**Your task**
A line belongs in the answer if it contains "kids"; copy every such line from the entries below.
(Information supplied Opens)
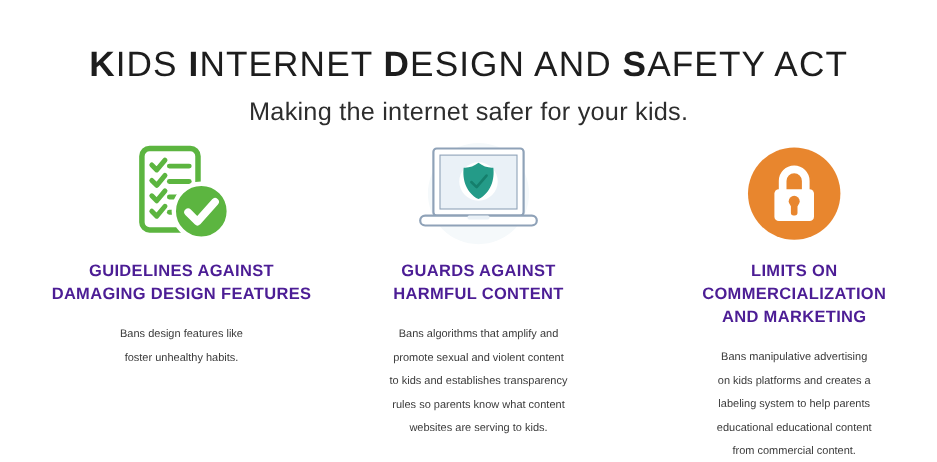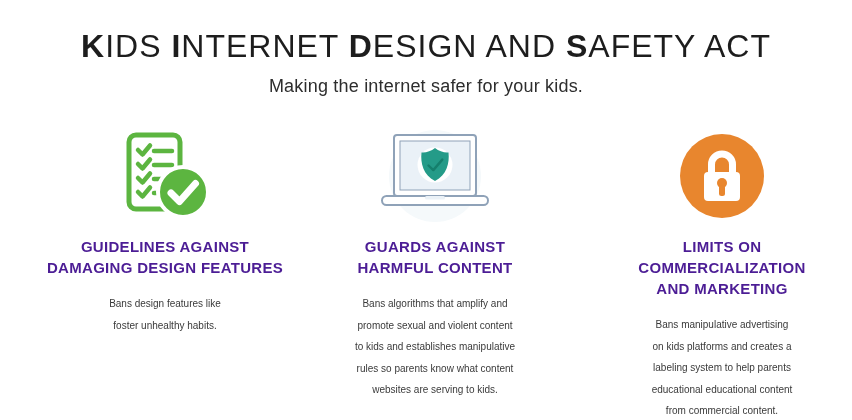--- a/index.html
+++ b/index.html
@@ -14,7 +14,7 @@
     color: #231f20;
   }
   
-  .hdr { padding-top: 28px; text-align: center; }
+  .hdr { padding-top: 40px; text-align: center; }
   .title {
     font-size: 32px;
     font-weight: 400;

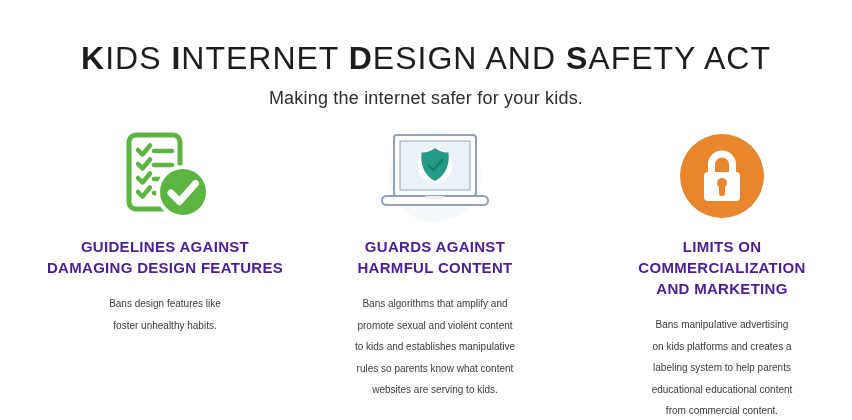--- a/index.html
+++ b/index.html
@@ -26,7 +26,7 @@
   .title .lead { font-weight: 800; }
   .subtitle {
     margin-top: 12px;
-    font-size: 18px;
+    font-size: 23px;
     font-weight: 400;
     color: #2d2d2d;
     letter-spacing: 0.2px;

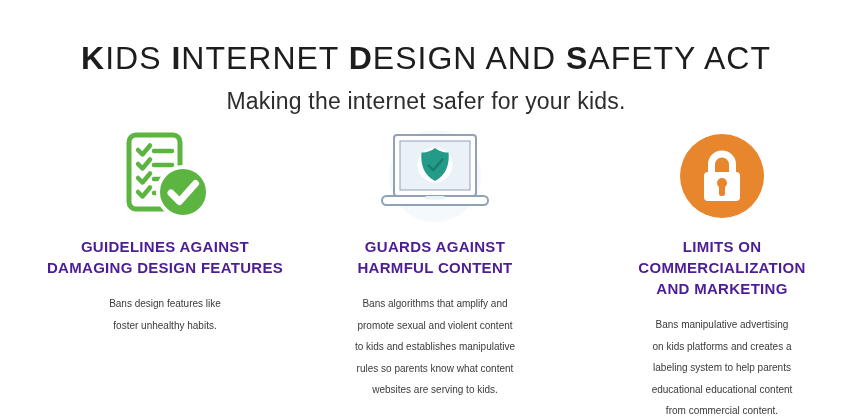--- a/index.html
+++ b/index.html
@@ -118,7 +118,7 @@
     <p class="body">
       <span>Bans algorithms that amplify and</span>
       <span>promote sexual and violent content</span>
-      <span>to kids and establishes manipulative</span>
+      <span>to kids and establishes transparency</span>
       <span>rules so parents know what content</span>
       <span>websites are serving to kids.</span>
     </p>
(Information supplied Closes)
(Information supplied Opens)
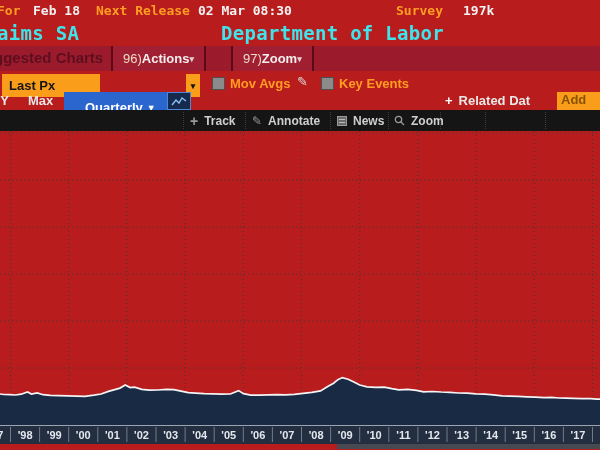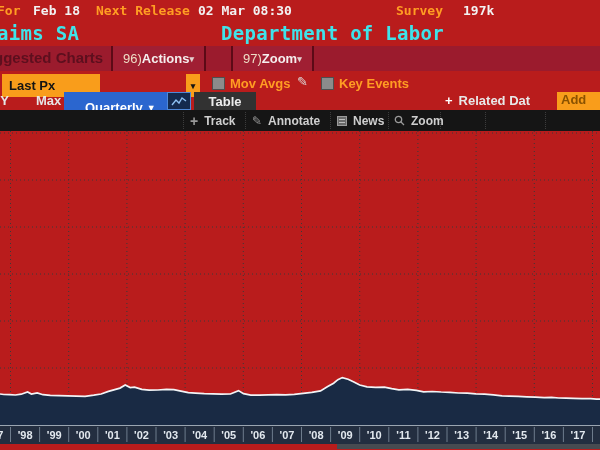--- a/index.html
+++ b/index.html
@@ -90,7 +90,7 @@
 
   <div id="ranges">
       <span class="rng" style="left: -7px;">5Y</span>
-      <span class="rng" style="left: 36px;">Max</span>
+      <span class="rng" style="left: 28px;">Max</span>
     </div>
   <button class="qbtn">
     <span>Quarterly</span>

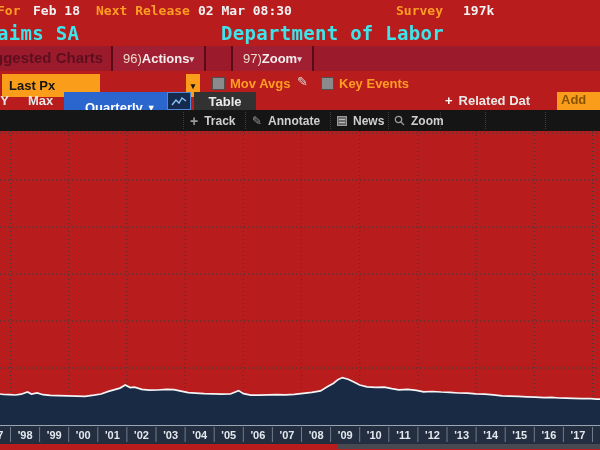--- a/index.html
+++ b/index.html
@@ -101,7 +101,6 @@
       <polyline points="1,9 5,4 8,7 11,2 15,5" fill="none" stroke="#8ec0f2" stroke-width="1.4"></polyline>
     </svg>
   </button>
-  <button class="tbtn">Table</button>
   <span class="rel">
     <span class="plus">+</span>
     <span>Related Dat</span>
(Information supplied Closes)
**Written answer**
-      <span>to kids and establishes manipulative</span>
+      <span>to kids and establishes transparency</span>
       <span>websites are serving to kids.</span>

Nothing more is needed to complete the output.